Now for everyone who made it to the end of this post, I want to say I hope this post helps to give some hope, or even spread some knowledge about life and what you can maybe expect from your own situations, and that everything is going to be okay, I promise. The universe tends to unfold the way it should. You could have thought you were happy, but chances are you can be A LOT happier, and some divine power will take care of you, you all can call this power what you want, faith, I prefer God. Just think about it, the whole reason I came on this morning to write this was to hopefully help some of you out there that were bad like I was, and hopefully for some old faces to see that I'm doing well.

Over and Out.

Your Friend,

-LCM.

kctiger
Jul 16, 2009, 08:06 AM
It's about time LCM! I was wondering if you would ever come back.
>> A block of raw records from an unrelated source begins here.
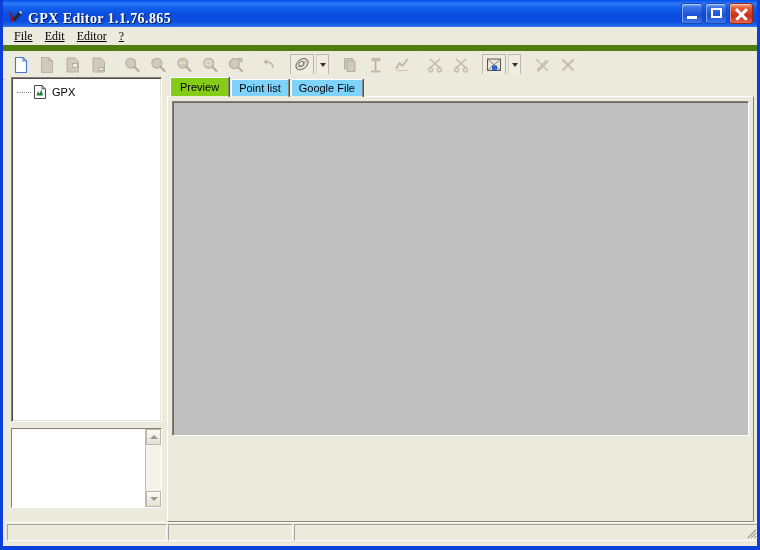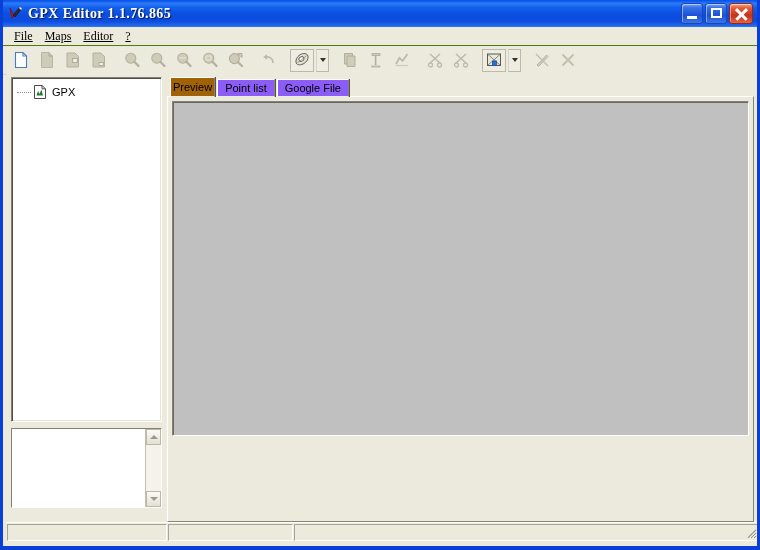"GPX Editor 1.1.76.865" #title-bar { align-items: center -> flex-end }
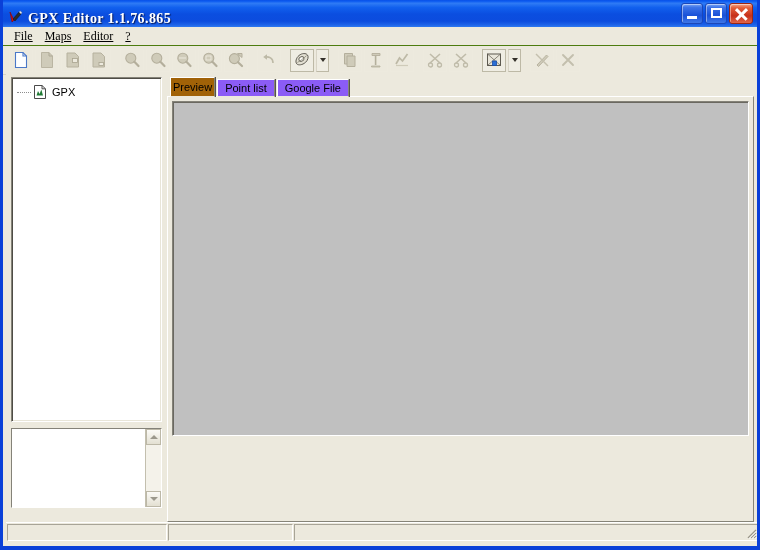"File" #menu-bar { border-bottom: 1px solid #4d7c0f -> 6px solid #4d7c0f }
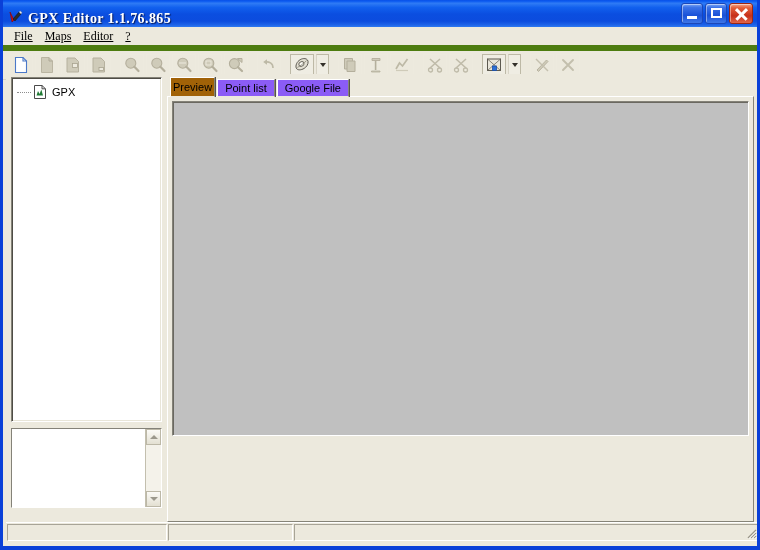"Maps" u { text: Maps -> Edit }
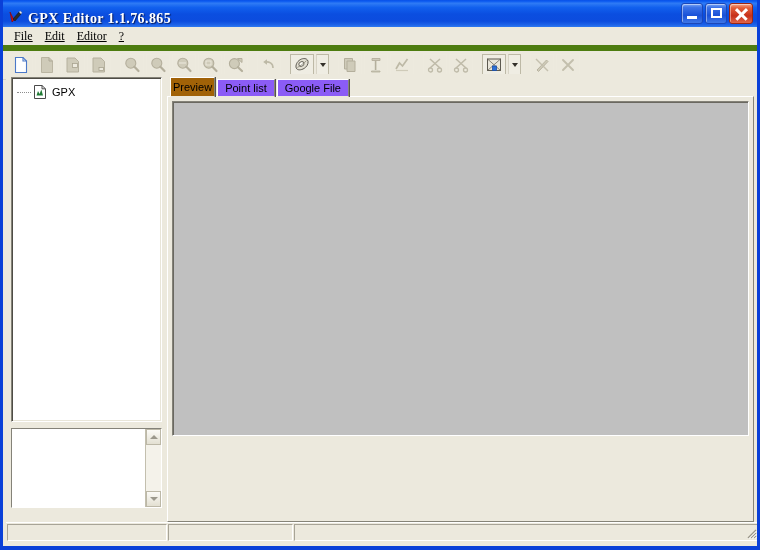"Preview" .tab.active { background: #a16207 -> #84cc16; padding: 0 2px -> 0 9px }
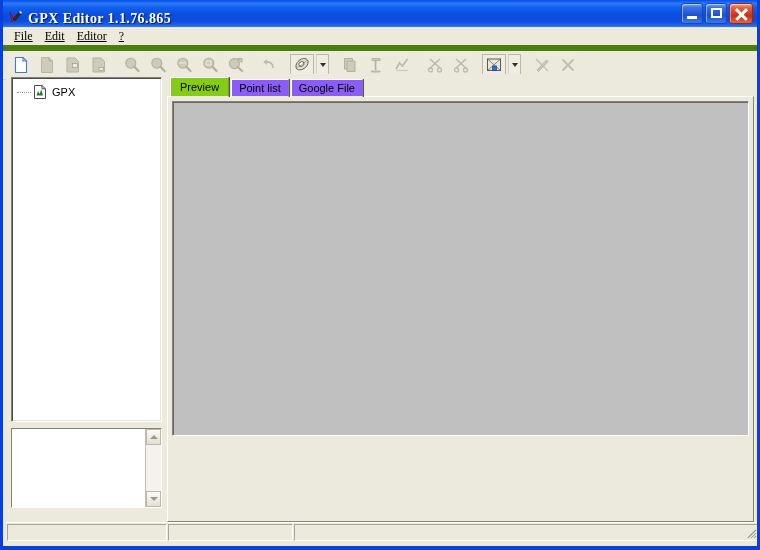"Point list" .tab { background: #8b5cf6 -> #7dd3fc }
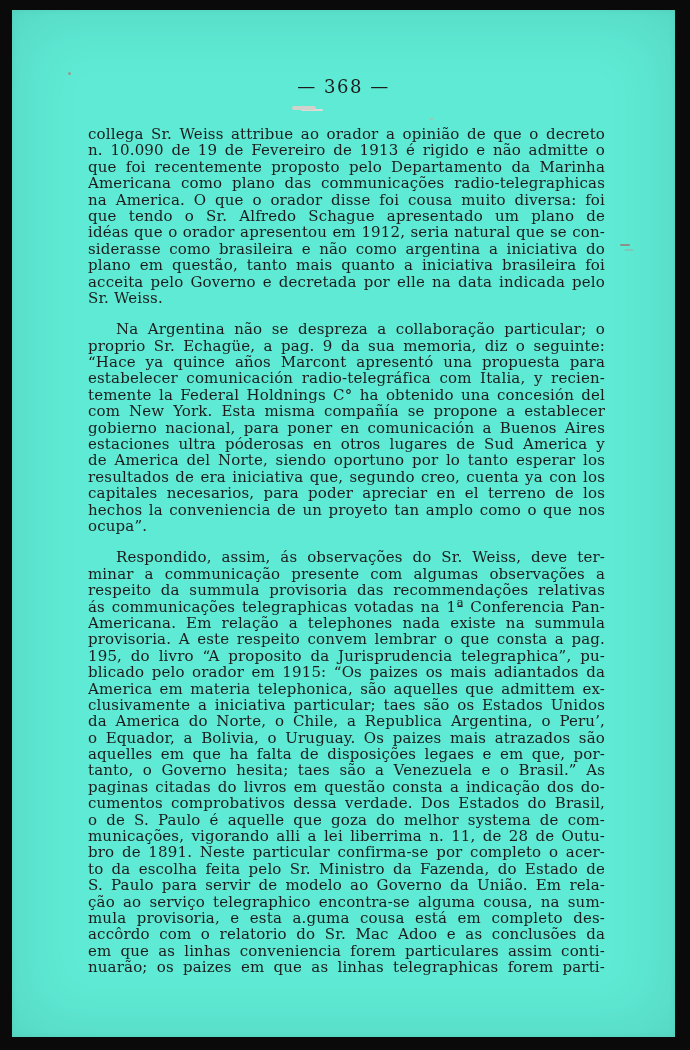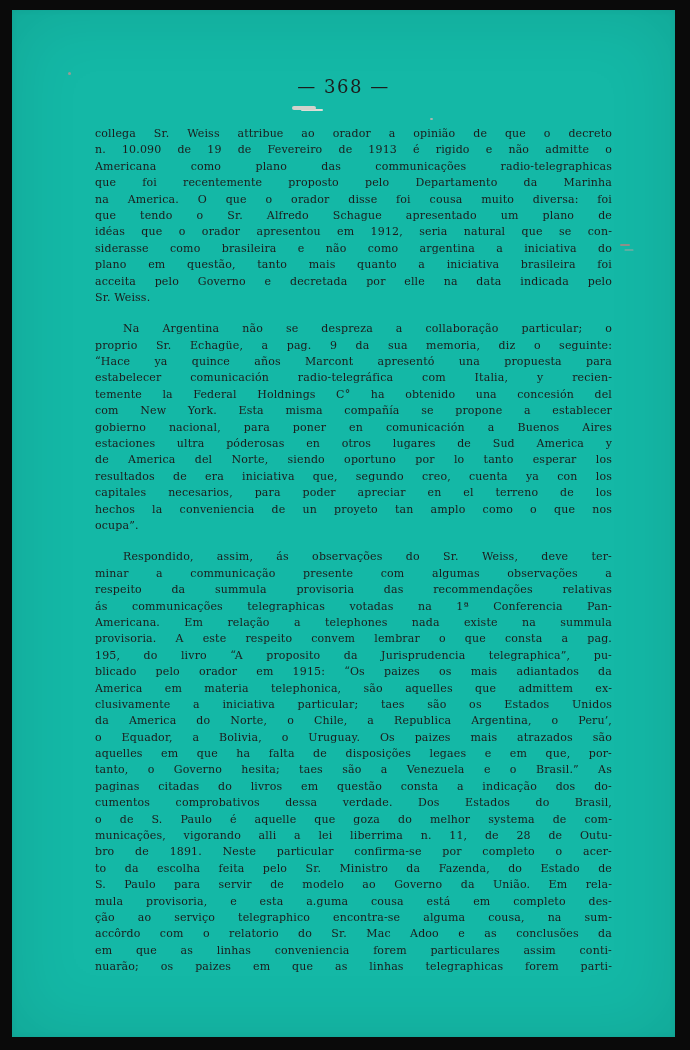"— 368 —" div.paper { background: #14b8a6 -> #5eead4 }
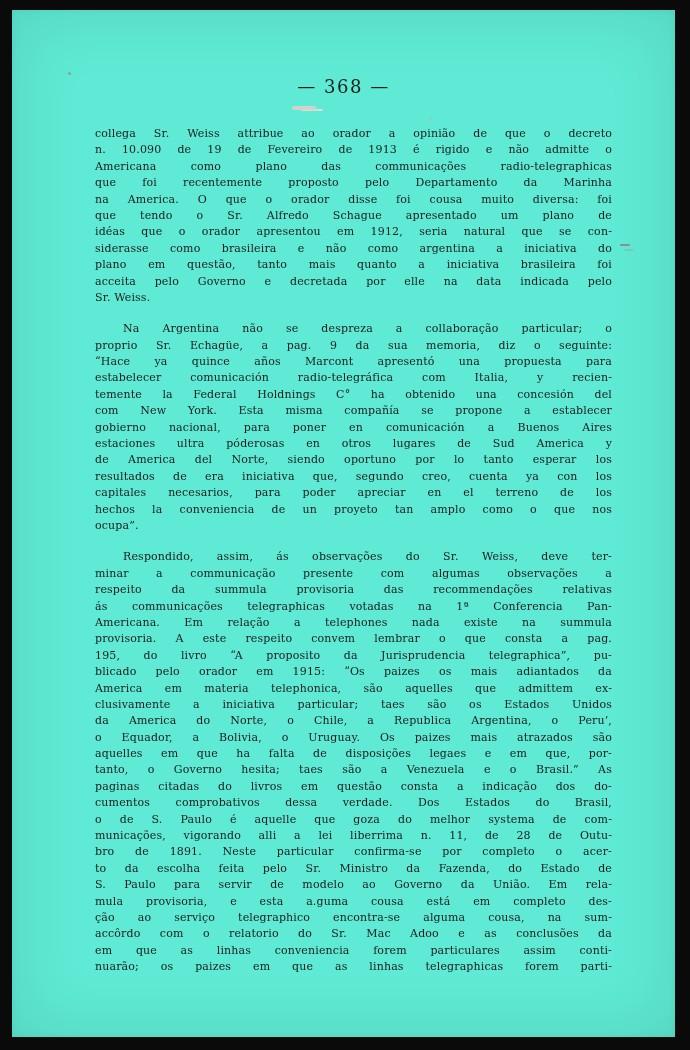"collega Sr. Weiss attribue ao" .text-block { font-size: 11px -> 15px; left: 83px -> 76px }
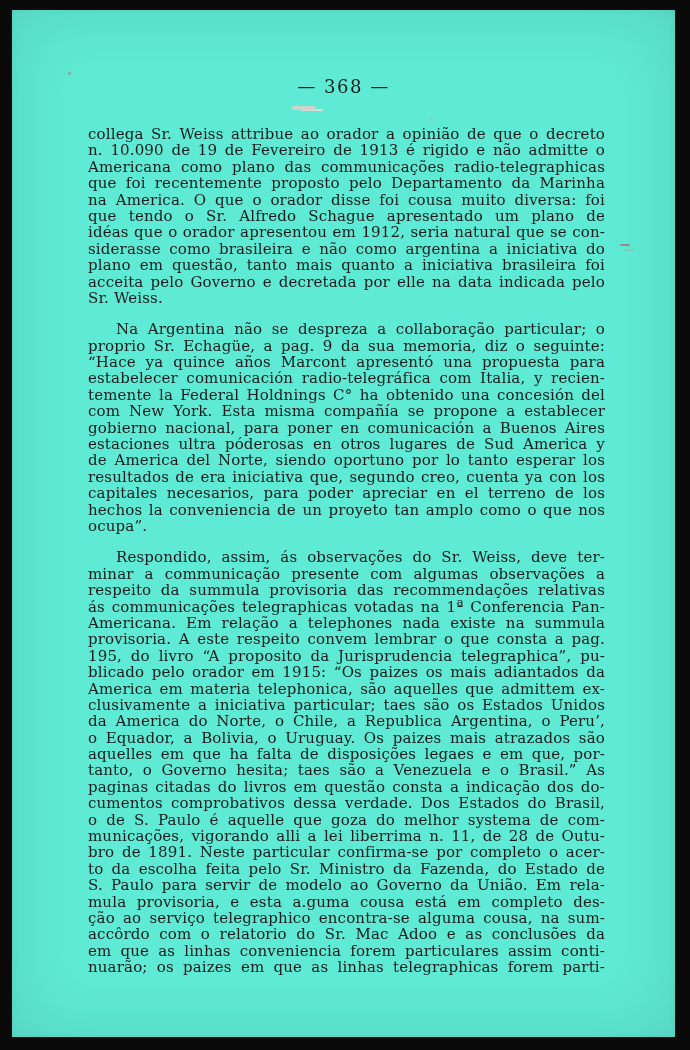"Americana como plano das communicações" div.line { order: before "que foi recentemente proposto pelo" -> after "que foi recentemente proposto pelo" }
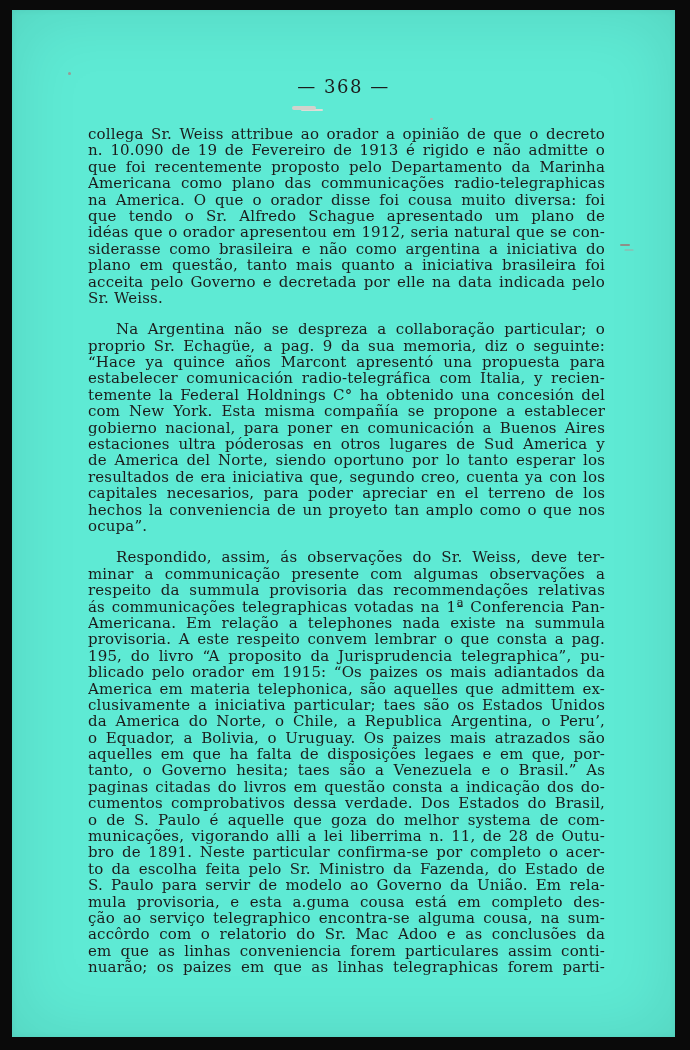"mula provisoria, e esta a.guma" div.line { order: before "ção ao serviço telegraphico encontra-se" -> after "ção ao serviço telegraphico encontra-se" }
Good to hear the update and I really think you should be spreading your knowledge by offering advice to others in their situation.

Kudos to you my man!

jmw0713
Jul 16, 2009, 08:11 AM
Great job! It's great to hear from you and see that you are doing extremely well.

This is a prime example of how people change and grow from adversity. This is also a great example of the light at the end of the break-up tunnel that all of us keep talking about!

You da man LCM!!

talaniman
Jul 16, 2009, 08:36 AM
Love it when a plan comes together. You are not the same guy who first posted here, and you have grown into being a good example of manhood. My hat goes off to you.

CanIBuyAClue
Jul 16, 2009, 06:50 PM
Wow this thread was great. I needed that lol. It's only a couple of months since my first big breakup and I'm already realizing how much of a little biotch I acted like initially, and it's embarrassing and funny to look back on. Got to keep on truckin'.

Romefalls19
Jul 20, 2009, 04:12 AM
Wow! Long time and a good update to come back with. Good job man, this is truly a hopeful update for anyone on this site.